- Material for this task:
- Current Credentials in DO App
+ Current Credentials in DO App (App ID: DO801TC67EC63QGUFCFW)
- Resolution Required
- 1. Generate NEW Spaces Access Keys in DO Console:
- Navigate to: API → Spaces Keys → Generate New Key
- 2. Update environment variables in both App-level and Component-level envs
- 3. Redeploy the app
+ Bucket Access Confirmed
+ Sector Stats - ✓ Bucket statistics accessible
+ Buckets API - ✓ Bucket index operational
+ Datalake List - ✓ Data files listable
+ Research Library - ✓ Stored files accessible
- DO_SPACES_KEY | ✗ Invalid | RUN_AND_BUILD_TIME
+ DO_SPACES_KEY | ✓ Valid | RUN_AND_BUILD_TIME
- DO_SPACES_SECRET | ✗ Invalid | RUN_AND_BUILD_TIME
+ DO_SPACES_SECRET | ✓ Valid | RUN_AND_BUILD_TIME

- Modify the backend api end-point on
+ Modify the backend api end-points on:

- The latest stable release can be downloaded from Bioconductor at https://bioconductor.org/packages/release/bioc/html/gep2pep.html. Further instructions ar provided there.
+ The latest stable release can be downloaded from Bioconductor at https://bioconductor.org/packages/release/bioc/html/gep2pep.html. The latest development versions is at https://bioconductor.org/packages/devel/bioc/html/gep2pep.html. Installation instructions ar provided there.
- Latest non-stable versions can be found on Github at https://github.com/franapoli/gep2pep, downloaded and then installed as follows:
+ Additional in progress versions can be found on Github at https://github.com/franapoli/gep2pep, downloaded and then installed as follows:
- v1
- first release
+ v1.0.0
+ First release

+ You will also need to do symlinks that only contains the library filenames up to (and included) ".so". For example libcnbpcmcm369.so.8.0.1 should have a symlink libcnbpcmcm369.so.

- What this task involves: Reproduce each line of the records in which "Keys" appears.

- Output of the task:
- 1. Generate NEW Spaces Access Keys in DO Console:
- Navigate to: API → Spaces Keys → Generate New Key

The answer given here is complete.